Synergizing Deep Learning and Full-Waveform Inversion: Bridging Data-Driven and Theory-Guided Approaches for Enhanced Seismic Imaging
Christopher Zerafa, Pauline Galea, Cristiana Sebu
TL;DR
This paper addresses the challenge of seismic inversion by integrating data-driven deep learning with physics-based full-waveform inversion (FWI). It reviews how DL can serve as data-driven predictors, initializers, and theory-guided operators to complement traditional FWI, where the objective is to minimize the misfit $J(m)=|d-F(m)|^2$ between observed data $d$ and forward-modelled data $F(m)$. The authors categorize approaches into data-driven velocity estimation, end-to-end learning, and physics-informed or hybrid methods, illustrating 3D real-data extensions and anisotropic settings.

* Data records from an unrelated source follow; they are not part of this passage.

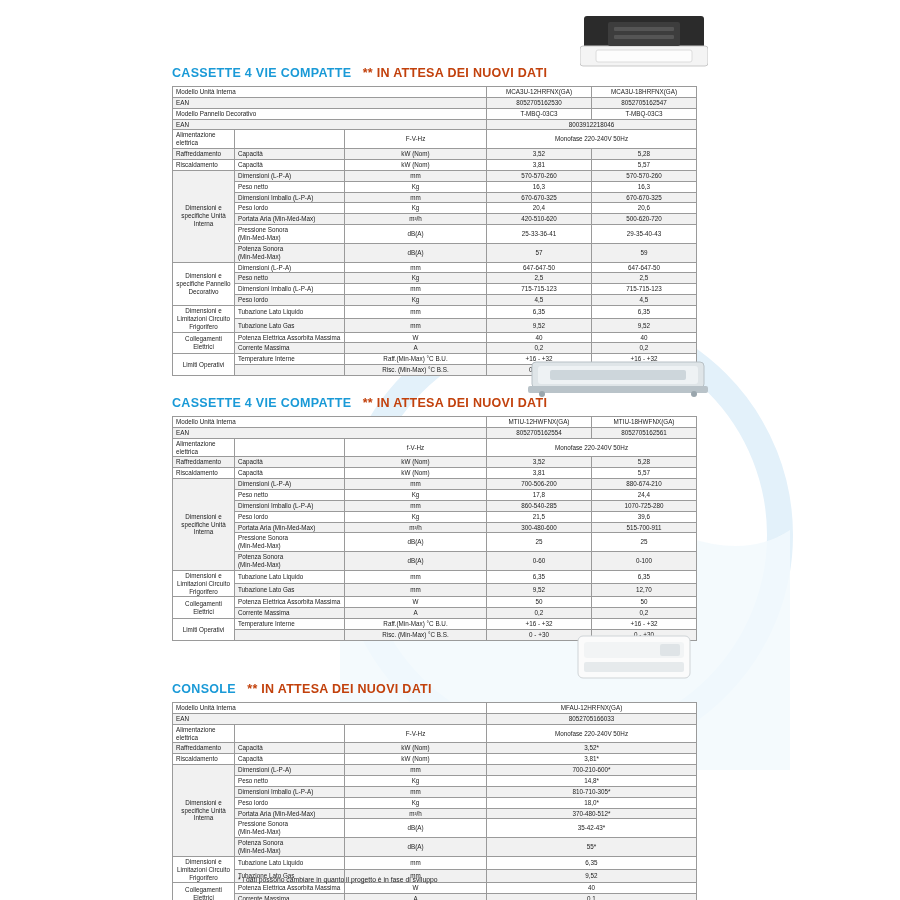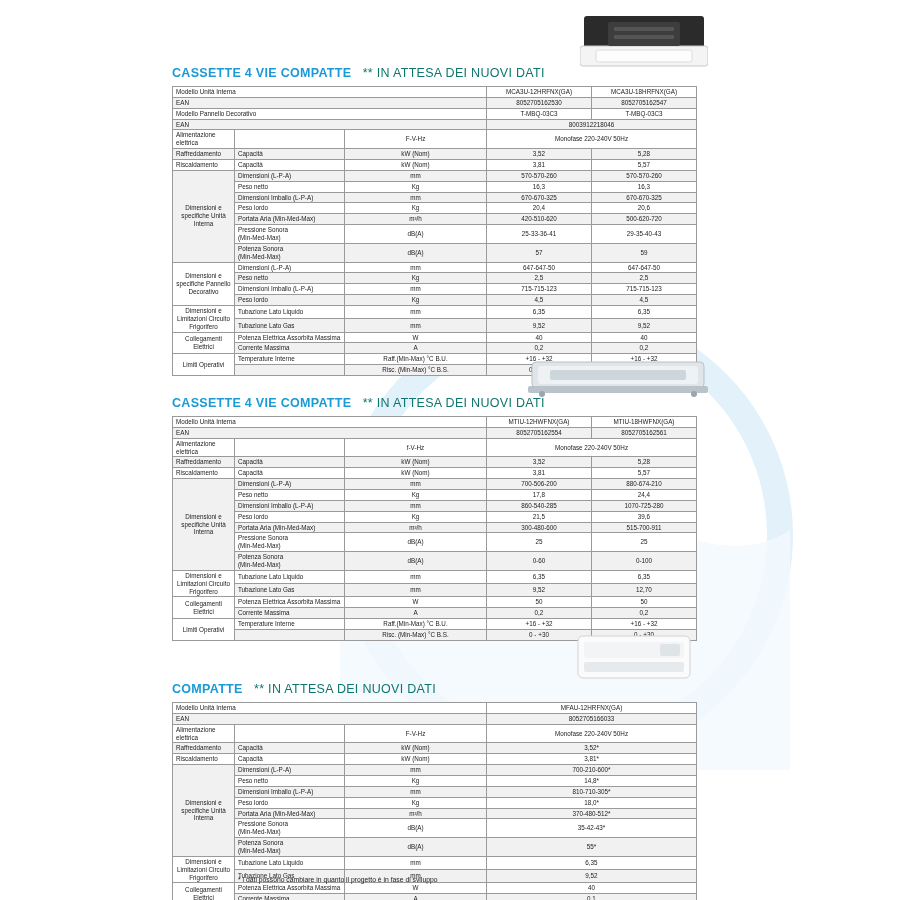--- a/index.html
+++ b/index.html
@@ -40,8 +40,8 @@
     white-space: nowrap;
   }
   .sec-title .note {
-    color: #0f766e;
-    font-weight: normal;
+    color: #c2410c;
+    font-weight: bold;
     text-align: center;
   }
 

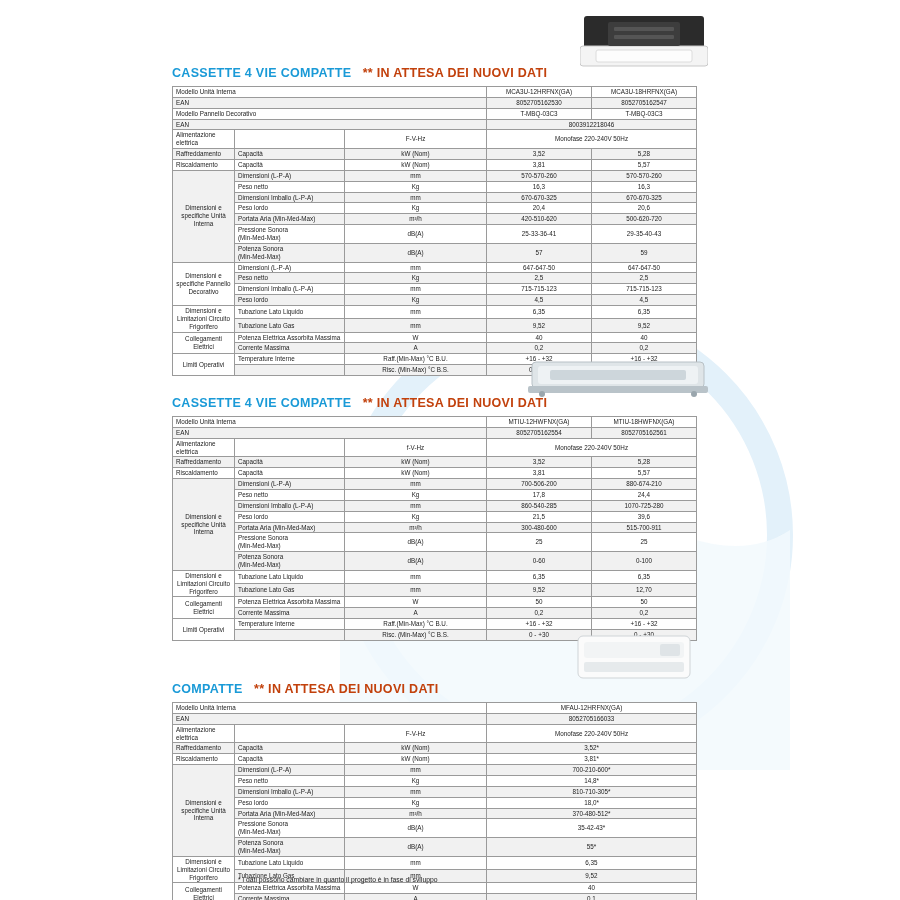--- a/index.html
+++ b/index.html
@@ -411,7 +411,7 @@
 
   <div class="section" style="left:172px; top:682px;">
     <div class="sec-title">
-      <span>COMPATTE</span>
+      <span>CONSOLE</span>
       &nbsp;&nbsp;<span class="note">** IN ATTESA DEI NUOVI DATI</span>
     </div>
     <table class="spec" id="tbl2">

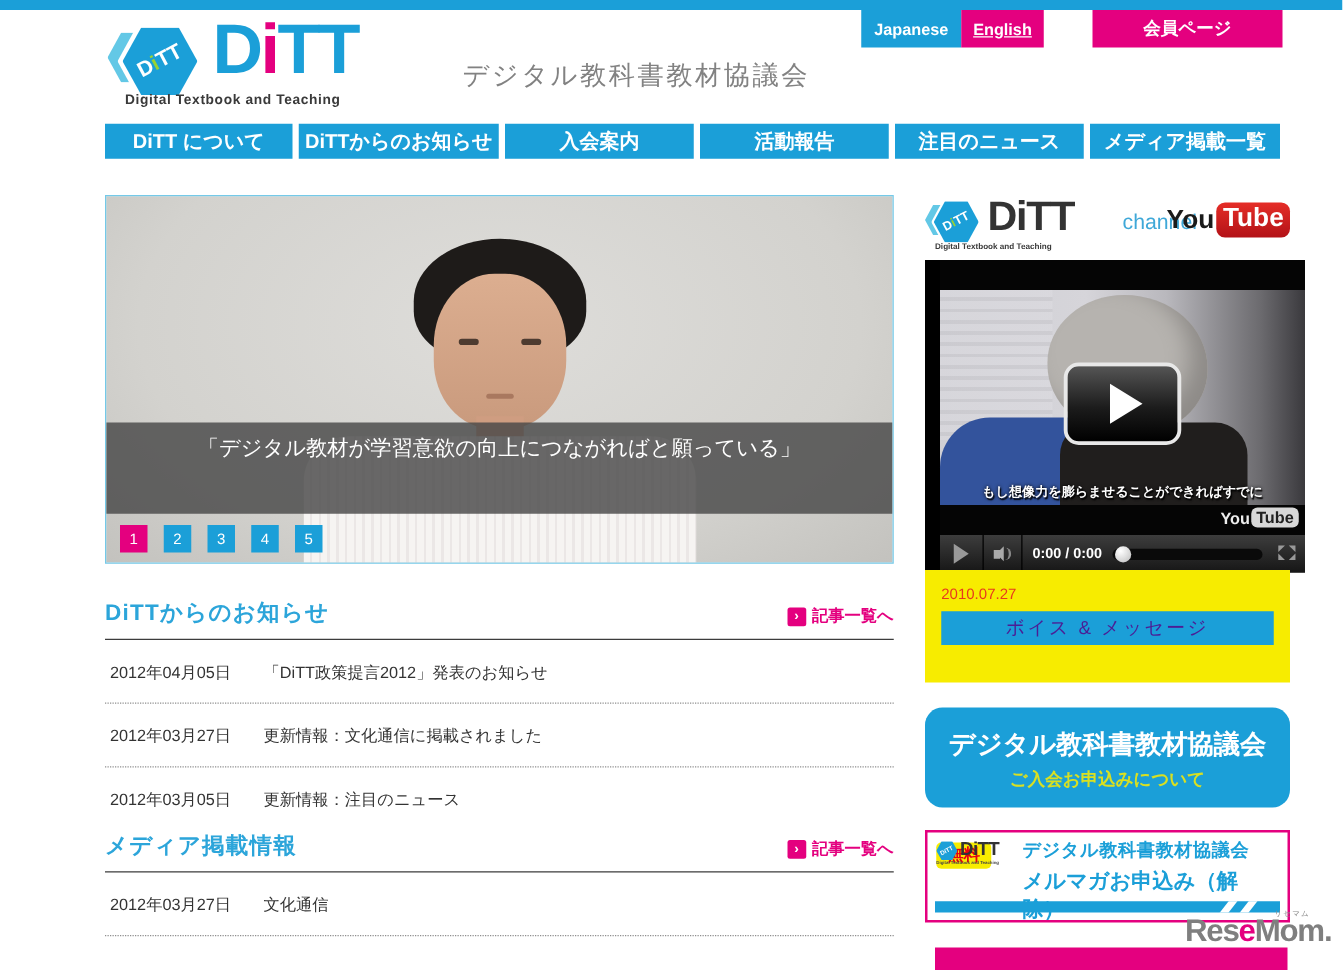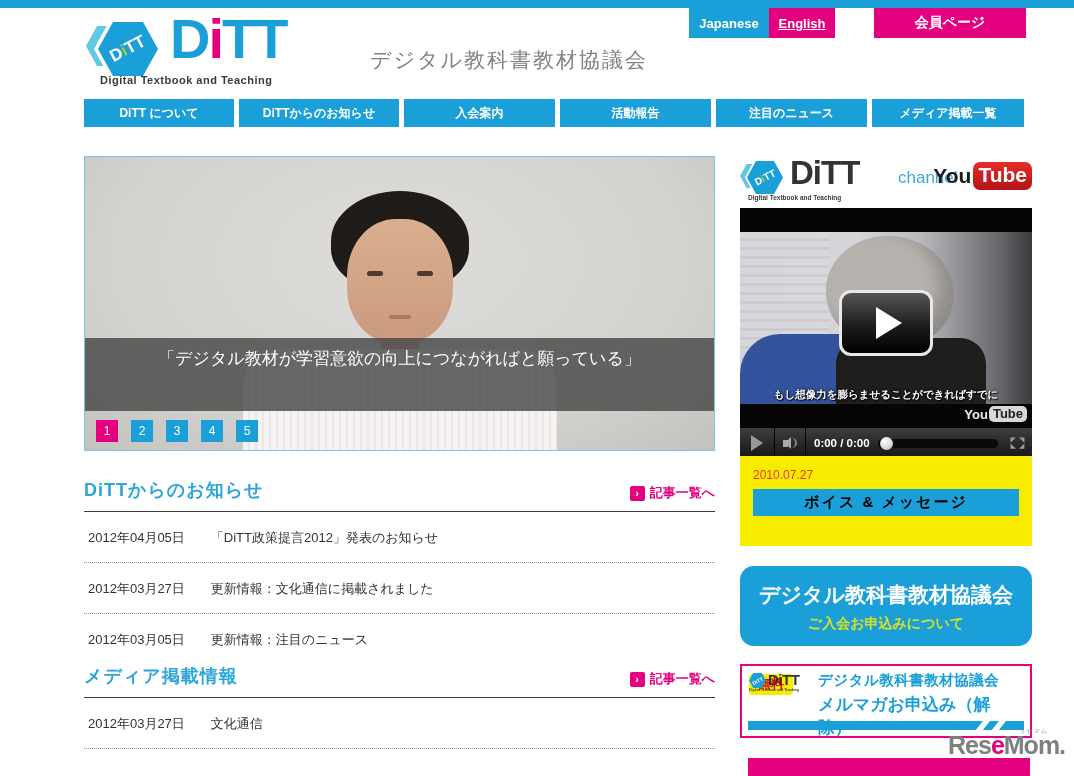--- a/index.html
+++ b/index.html
@@ -34,7 +34,7 @@
 
   
   .nav{left:84px;top:99px;display:flex;gap:5px;}
-  .nav-item{height:28px;background:#1b9fd8;color:#fff;font-size:12px;font-weight:bold;
+  .nav-item{height:28px;background:#1b9fd8;color:#fff;font-size:16px;font-weight:bold;
             display:flex;align-items:center;justify-content:center;}
   .nav-item:nth-child(1){width:150px;}.nav-item:nth-child(2){width:160px;}
   .nav-item:nth-child(3){width:151px;}.nav-item:nth-child(4){width:151px;}

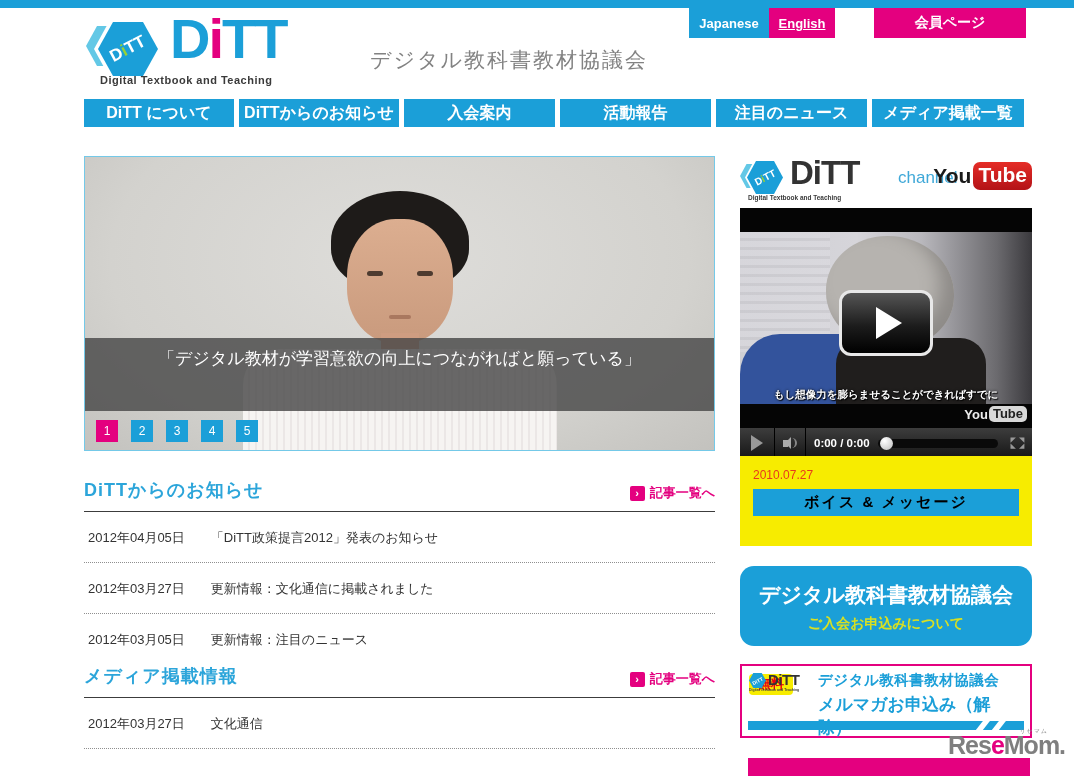--- a/index.html
+++ b/index.html
@@ -86,7 +86,7 @@
   .yt-you{color:#1a1a1a;} 
   .yt-tube{background:linear-gradient(#e52d27,#b31217);color:#fff;border-radius:7px;padding:1px 5px 3px;margin-left:2px;}
 
-  .player{left:740px;top:208px;width:292px;background:#000;}
+  .player{left:740px;top:208px;width:292px;background:#000;padding-left:12px;}
   .p-top{height:24px;background:#050505;}
   .p-video{height:172px;position:relative;
      background:linear-gradient(90deg,#cfcfd4 0%,#d6d5da 40%,#b9b8bd 62%,#6b6a6e 88%,#3a393d 100%);}

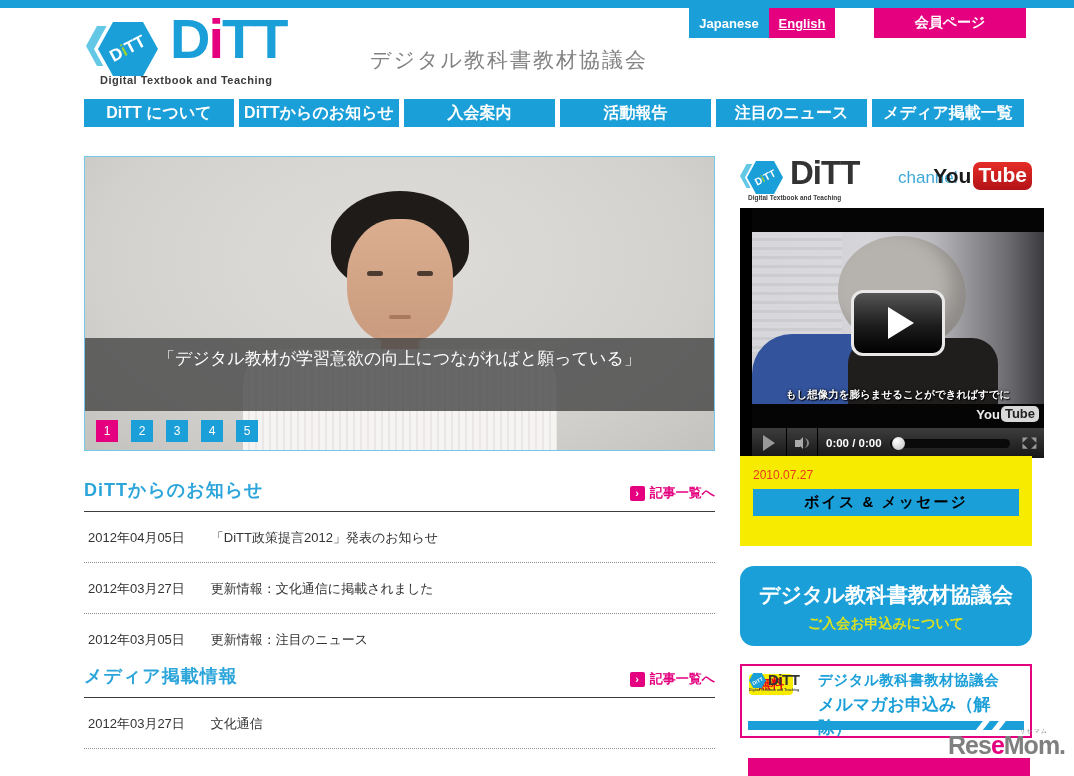--- a/index.html
+++ b/index.html
@@ -121,7 +121,7 @@
   .msgbox{left:740px;top:456px;width:292px;height:90px;background:#f7ec00;box-sizing:border-box;padding:9px 13px 0;}
   .msg-title{font-size:13.5px;color:#1a1a1a;}
   .msg-date{font-size:12px;color:#e8391d;margin-top:3px;}
-  .msg-btn{margin-top:7px;height:27px;background:#1b9fd8;color:#000000;font-size:15px;font-weight:bold;
+  .msg-btn{margin-top:7px;height:27px;background:#1b9fd8;color:#4c1d95;font-size:15px;font-weight:normal;
            letter-spacing:2px;display:flex;align-items:center;justify-content:center;}
 
   .joinbox{left:740px;top:566px;width:292px;height:80px;background:#1b9fd8;border-radius:14px;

They outline key challenges—data quality, generalization, interpretability, and computational cost—and propose future directions such as uncertainty quantification, transfer learning, generative data synthesis, and multi-modal data fusion. Overall, the review suggests that the synergy between DL and FWI can yield faster, more robust, and higher-resolution subsurface characterizations with broad geophysical impact.
Abstract
This review explores the integration of deep learning (DL) with full-waveform inversion (FWI) for enhanced seismic imaging and subsurface characterization. It covers FWI and DL fundamentals, geophysical applications (velocity estimation, deconvolution, tomography), and challenges (model complexity, data quality). The review also outlines future research directions, including hybrid, generative, and physics-informed models for improved accuracy, efficiency, and reliability in subsurface property estimation. The synergy between DL and FWI has the potential to transform geophysics, providing new insights into Earth's subsurface.